When I say that, I’m curious. What’s your reaction? When I say, your child is just going to have to sit with that tummy ache. Or just sit with that feeling of wanting to run away. Or just sit with their anger that you’re not helping them. I imagine you’re feeling a lot of yuck. Noticing that yuck, noticing that perhaps you feel resistance to allowing your child to suffer, that’s mindfulness.

I think paying attention to the similarities of our experience with our child’s experience is incredibly helpful when it comes to child anxiety. So when I talk about mindfulness and child anxiety, first I want the parents to explore their anxiety. I want them to work on their own mindfulness skills because through that they will be able to help their child. 

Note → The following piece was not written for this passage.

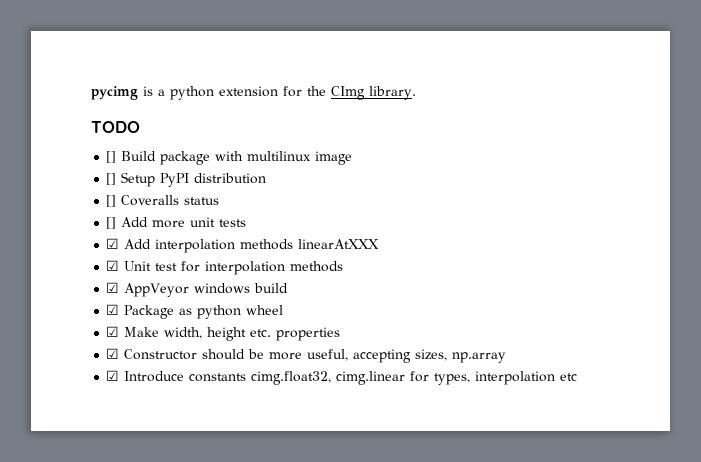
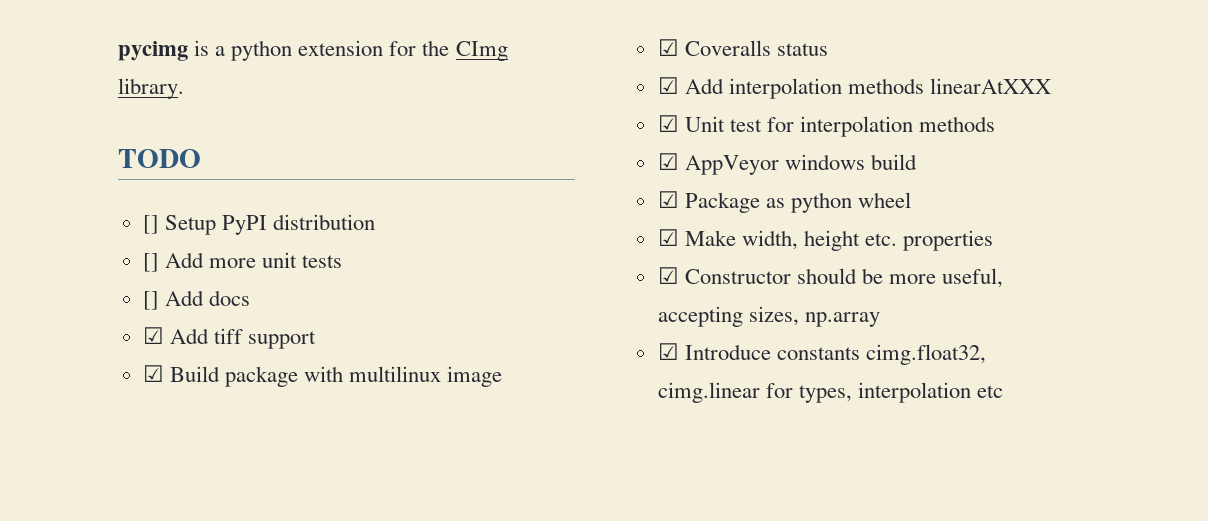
(117, 157) none -> [164,214,375,235] [142,252,343,272] [142,290,250,310] [142,327,316,349] [142,365,164,382] Setup PyPI distribution // [] Add more unit tests // [] Add docs // ☑ Add tiff support // ☑
[106,172,267,187] [106,195,220,207] [106,217,247,229] [] Setup PyPI distribution // [] Coveralls status // [] Add more unit tests -> [657,39,828,56] ☑ Coveralls status

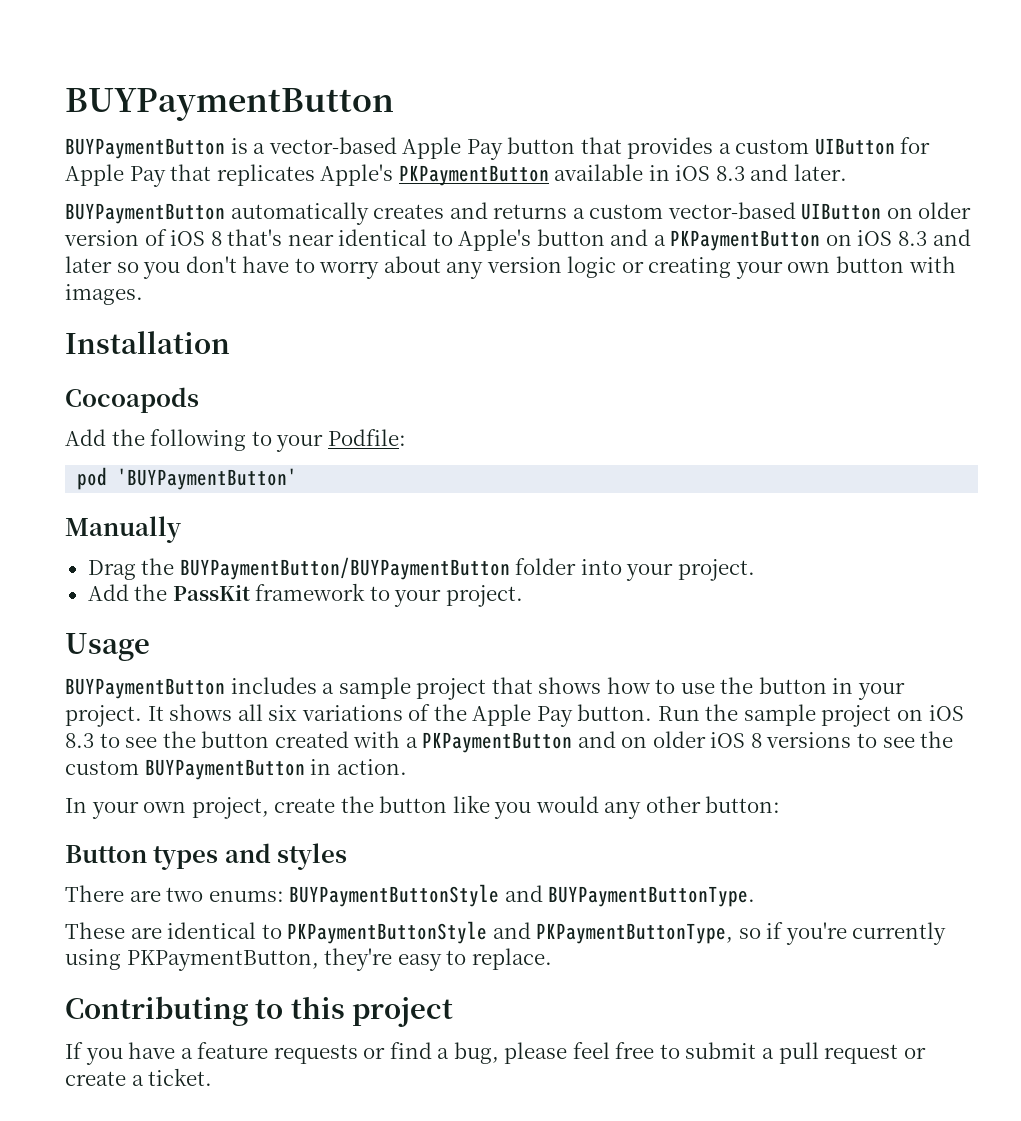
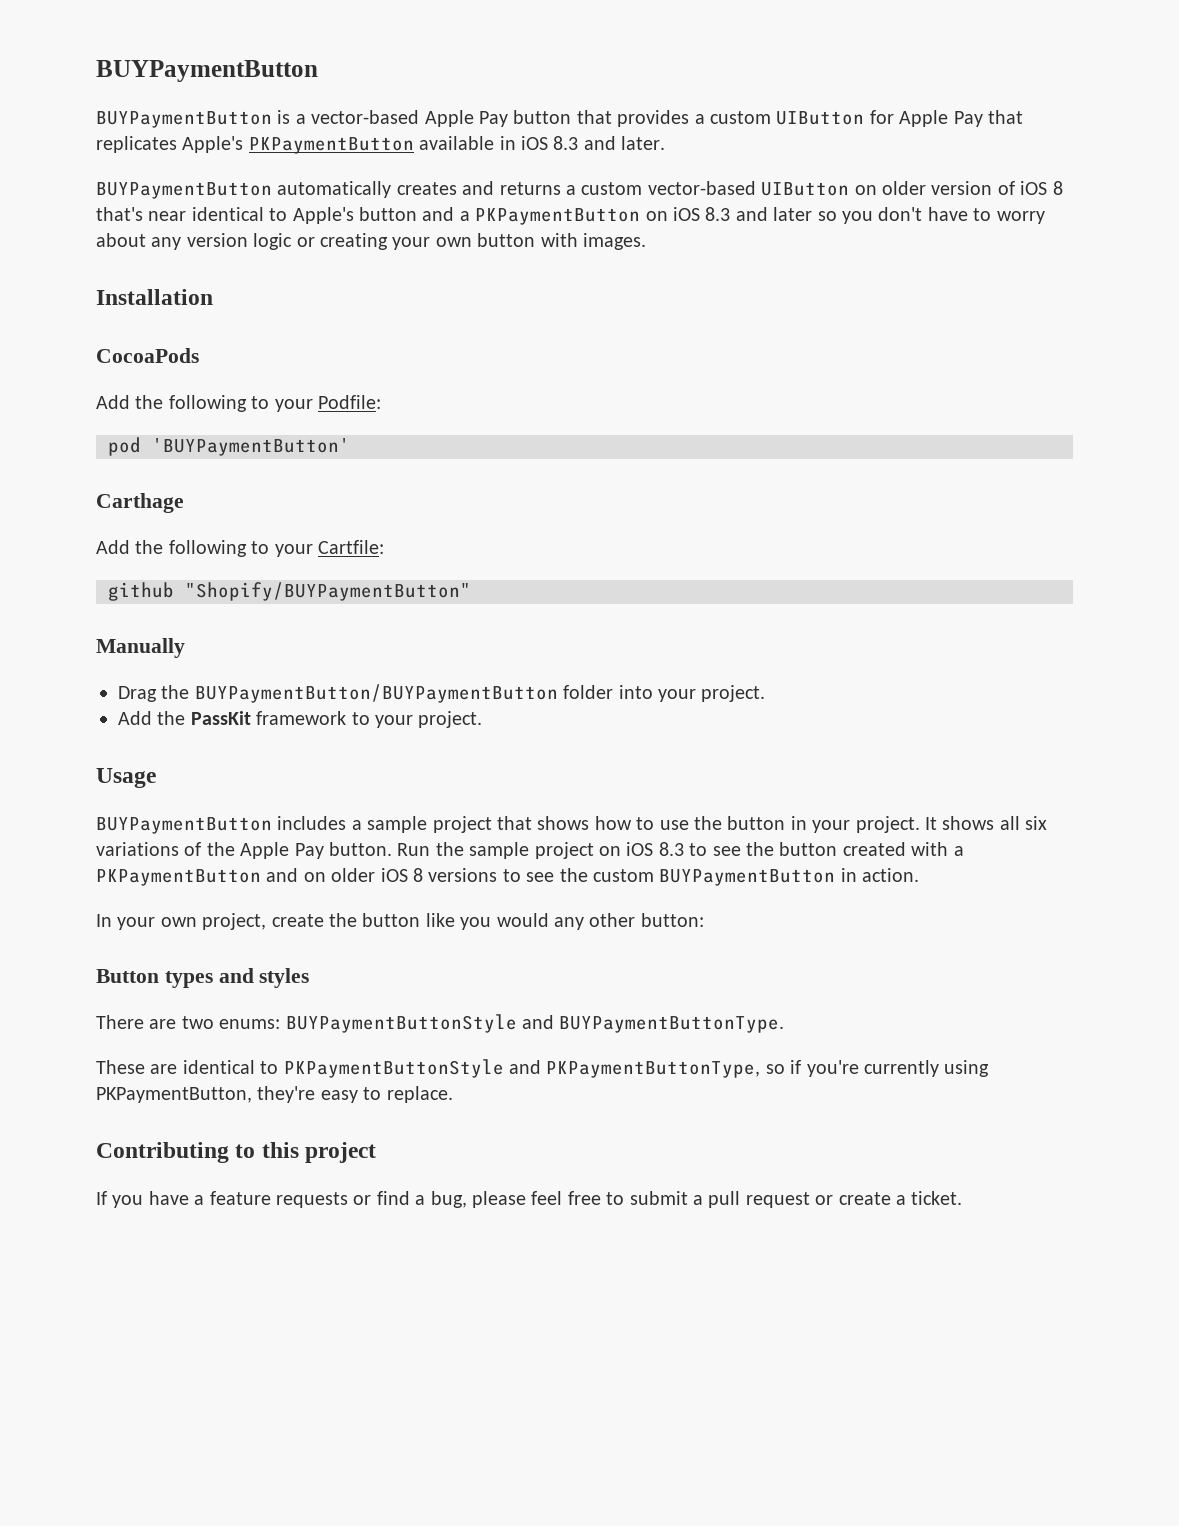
[65,387,199,413] Cocoapods -> [96,348,199,363] CocoaPods
(298, 479) none -> [96,493,184,513] [96,540,384,557] [108,582,471,601] // Carthage // Add the following to your Cartfile: // github "Shopify/BUYPaymentButton"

Let’s say our child is anxious about a new babysitter. You have plans to go out to dinner with your partner and you know you’ll be back kinda late. There’s a new baby sitter, you know them and you trust them — let’s say they’re your neighbor’s niece who is getting her degree in early childhood education. You trust your neighbor, you’ve talked to this young woman on the phone and you really like her, but you haven’t met her yet and neither has your child. You also know your child doesn’t like anyone else around at bedtime so you’re nervous. 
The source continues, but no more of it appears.